I've spent the better part of the last fifteen years within sight of Lake Superior, and still it never fails to fill me with awe. In college, I had a second story apartment on the Hillside of Duluth, in an old house with three giant windows facing the Lake, ancient glass settling heavily on the sills in a dreamy, wavy pattern, and there wasn't a single day in a single season that I didn't spend time cuddled up in the chair behind the fireplace, gazing out at all that water. In those days, the sound of the old foghorn made me smile in my sleep, and the sight of the Wednesday sailboat races would make me trot down the hill to the Lakewalk to find a sunny perch for writing or textbook reading or just daydreaming.

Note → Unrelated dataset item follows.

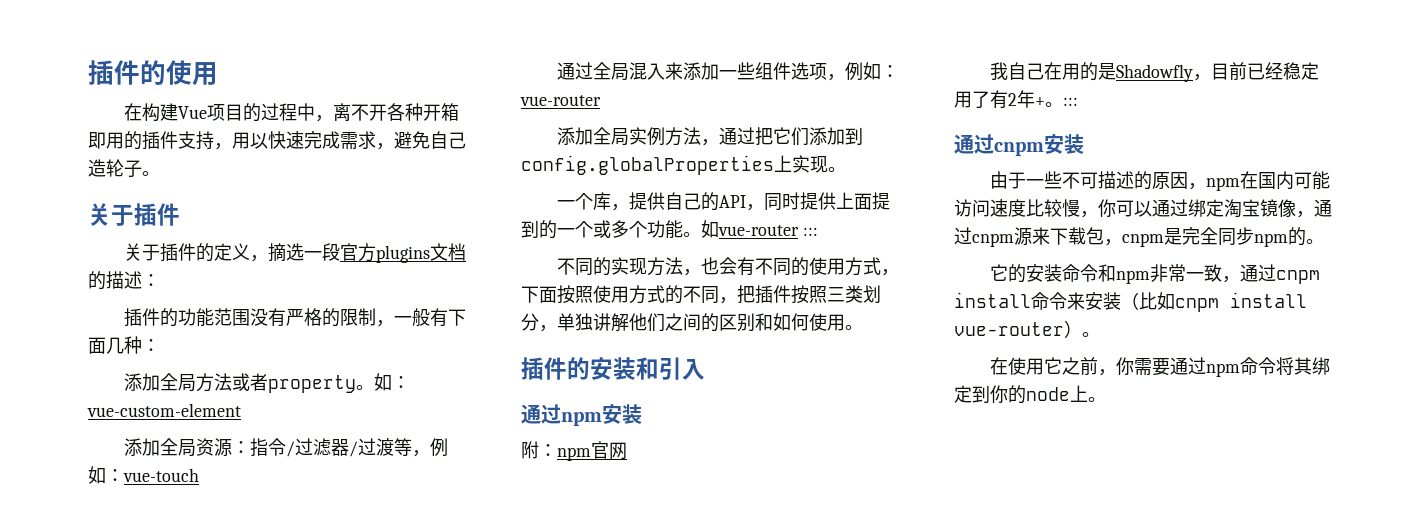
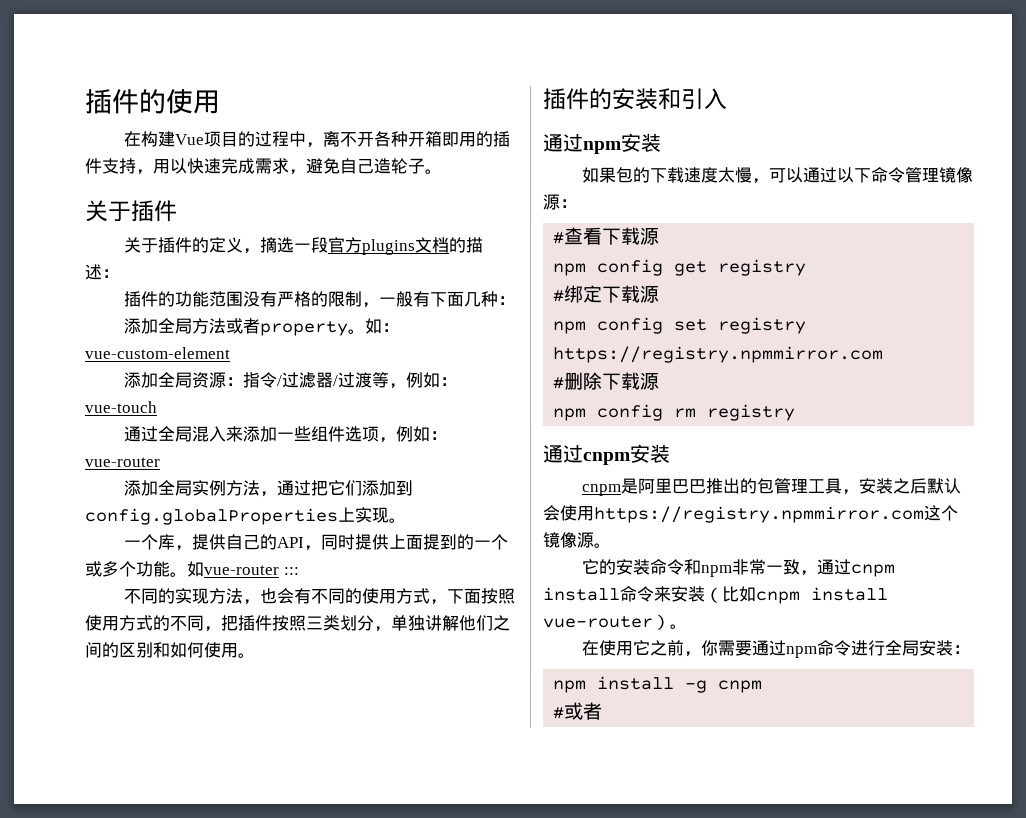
[521,441,627,461] [989,62,1319,82] [954,90,1078,109] [954,134,1084,156] [989,171,1330,191] [954,199,1332,218] [954,227,1306,247] 附：npm官网 // 我自己在用的是Shadowfly，目前已经稳定用了有2年+。::: // 通过cnpm安装 // 由于一些不可描述的原因，npm在国内可能访问速度比较慢，你可以通过绑定淘宝镜像，通过cnpm源来下载包，cnpm是完全同步npm的 -> [582,167,974,184] [543,194,577,210] [553,227,660,245] [553,259,807,276] [553,285,660,303] [553,317,807,334] [553,346,884,363] [553,372,660,390] [553,404,796,421] [543,444,670,465] [582,478,962,496] [543,505,958,523] [543,532,594,548] 如果包的下载速度太慢，可以通过以下命令管理镜像源： // #查看下载源 // npm config get registry // #绑定下载源 // npm config set registry https://registry.npmmirror.com // #删除下载源 // npm config rm registry // 通过cnpm安装 // cnpm是阿里巴巴推出的包管理工具，安装之后默认会使用https://registry.npmmirror.com这个镜像源
[1275,357,1330,375] [954,385,1106,404] 将其绑定到你的node上。 -> [851,640,971,656] [553,676,763,693] [553,702,603,720] 进行全局安装： // npm install -g cnpm // #或者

When David and I returned from our trip out to Oregon, we rented an apartment about a block away from the water, and we placed our bed in the middle of the room next to the window simply to be sure that the first thing we would see each morning would be the sun rising over the Lake in gorgeous displays of color and drama. That summer, pregnant with Jabber, I adopted David's early morning work schedule and rose before the sunrise, hiking down to the shore in the pre-dawn quiet. Each day I took a brisk walk east along the bicycle path to a little sheltered cove and my favorite rock, my sunrise-watching post. I placed myself there with my journal and a little tupperware of cereal and fruit--munching on my breakfast as the sun slowly unveiled himself to the world. I spent an hour writing: my thoughts and hopes, my attempts at poetry, my worries and anxieties about the future. And then, once the warmth of day heated up my stone seat and made me shed a layer or two into my backpack, I'd rise and walk the Lakewalk down to Canal Park and back to my apartment for a nice nap and some time on the computer, working on my first novel. Our apartment was small, the garage precarious, the street out front loud and busy, the heat patchy and unreliable--and yet it remains one of my favorite places in memory.

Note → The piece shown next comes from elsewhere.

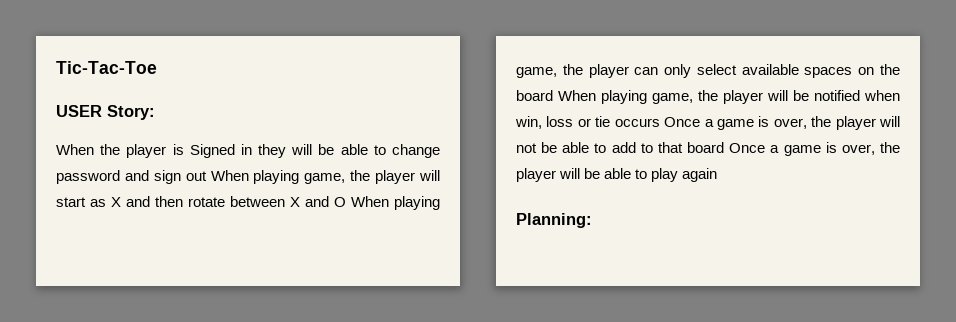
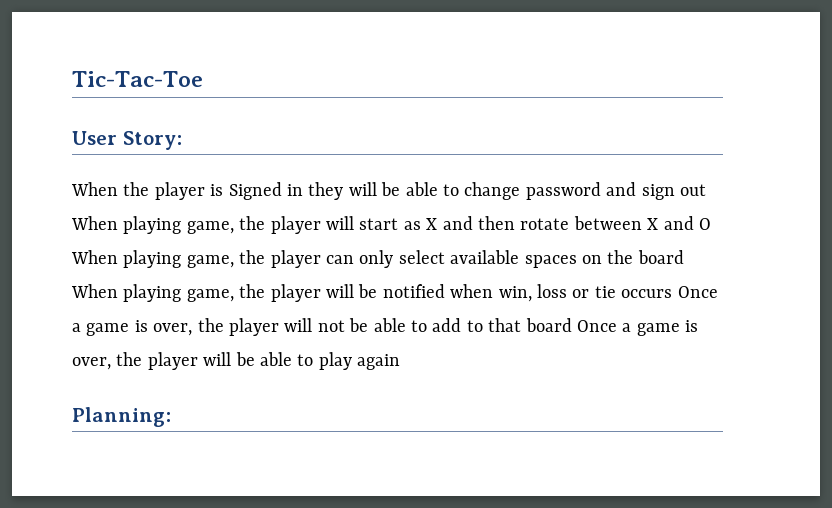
[56,105,102,117] USER -> [72,131,117,145] User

Our next home was without a view, but in our backyard rose a ridge that, if we dared to climb it (and at eight months pregnant, it was quite a feat!), offered a vista I could spend hours just sitting there admiring. In all the time we lived there, I think of that ridge and the view of the Lake below it as my sanctuary. Little Jabber learned to say "superior" before he was able to walk.
Life with two kids and a full-time job and novel-writing and bill-paying and whatever else is busy. Our cute little house now is close to the Lake but in a flat area, without a view. Still, every day on our drive to work, we climb up a hill and are greeted with the sight of Superior stretching off to the horizon, sometimes frozen and cold, sometimes impossibly blue and inviting, sometimes covered with the white capped waves that remind me of its power. On days like today, when I feel slightly overwhelmed by the world and the looming pressure of Sunday evening, I like to take the kids down to the shore for a few minutes to throw rocks in or play on the ice, and it never fails to make me feel more complete, more at ease.

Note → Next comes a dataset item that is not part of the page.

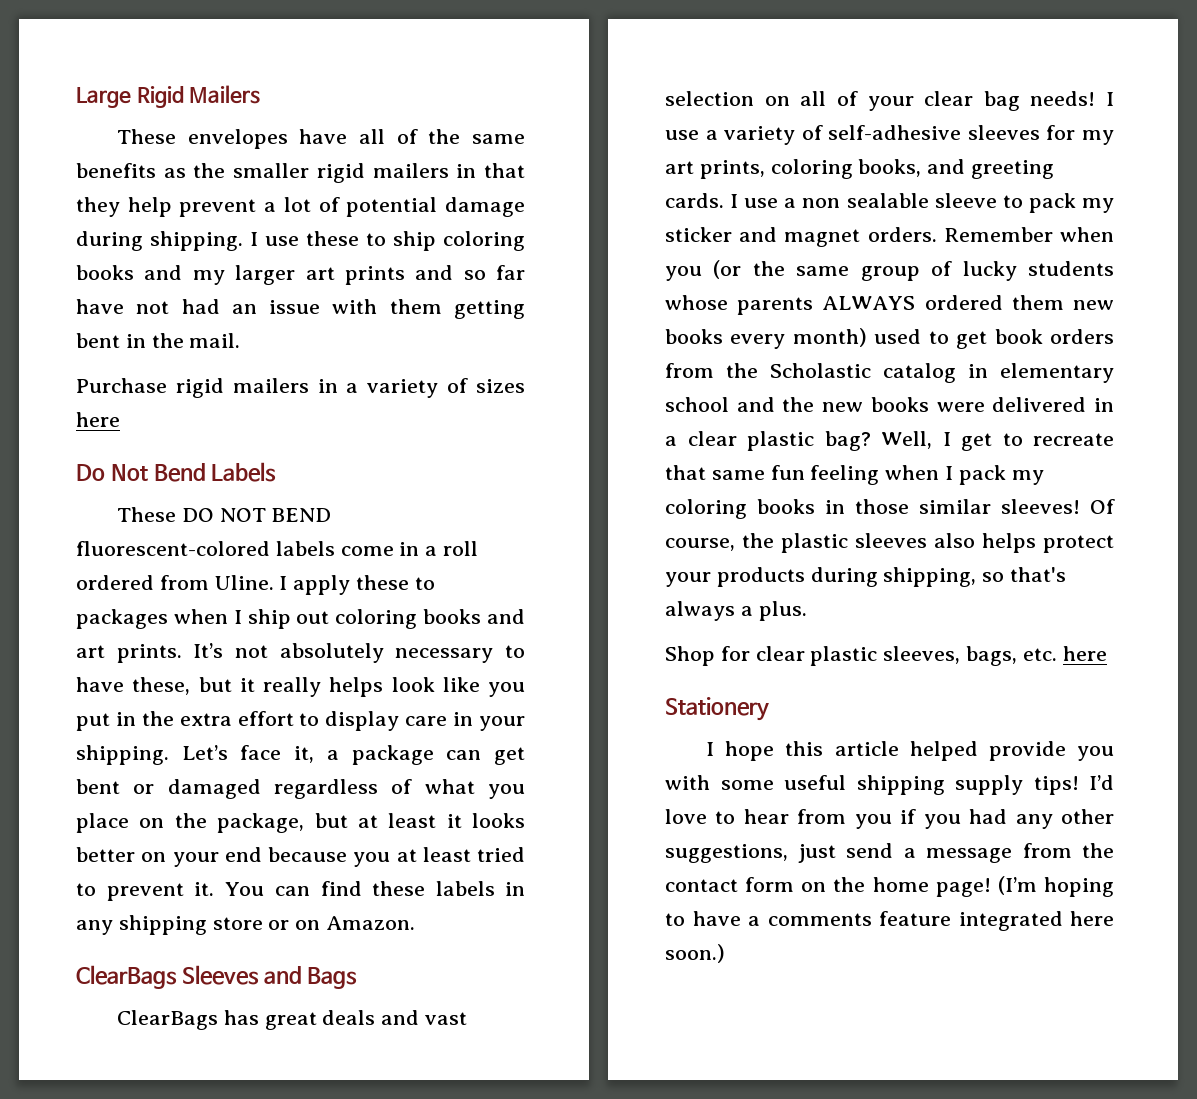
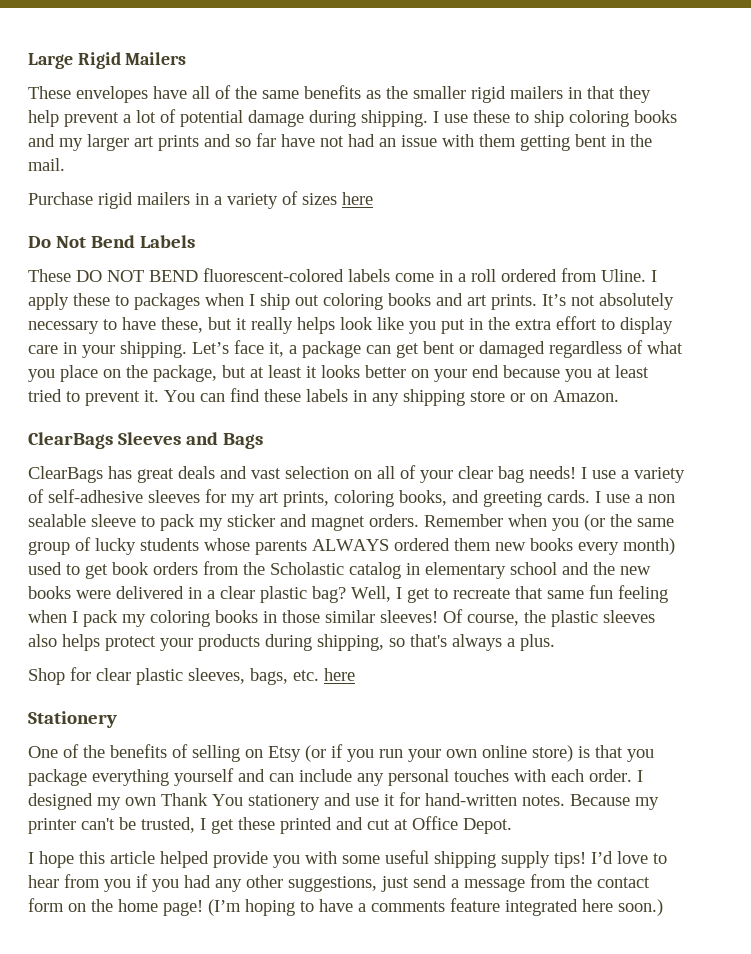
(769, 709) none -> [28,744,654,762] [28,768,643,786] [28,792,659,810] [28,816,512,834] // One of the benefits of selling on Etsy (or if you run your own online store) is that you package everything yourself and can include any personal touches with each order. I designed my own Thank You stationery and use it for hand-written notes. Because my printer can't be trusted, I get these printed and cut at Office Depot.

I remember a hike long ago, when David and I stretched out on our backs in full winter gear on top of a sheet of ice. The sun beat down on us pleasantly, and I could feel his gloved hand squeeze mine through my choppers. Beneath us, we could hear the tiny trickle of water making its way back to the Lake as the ice melted. "Ah, this is how I love to feel," said David. "Slower than a land-locked wave in February."
So this is how we spent the final evening this February, watching the waves roll in.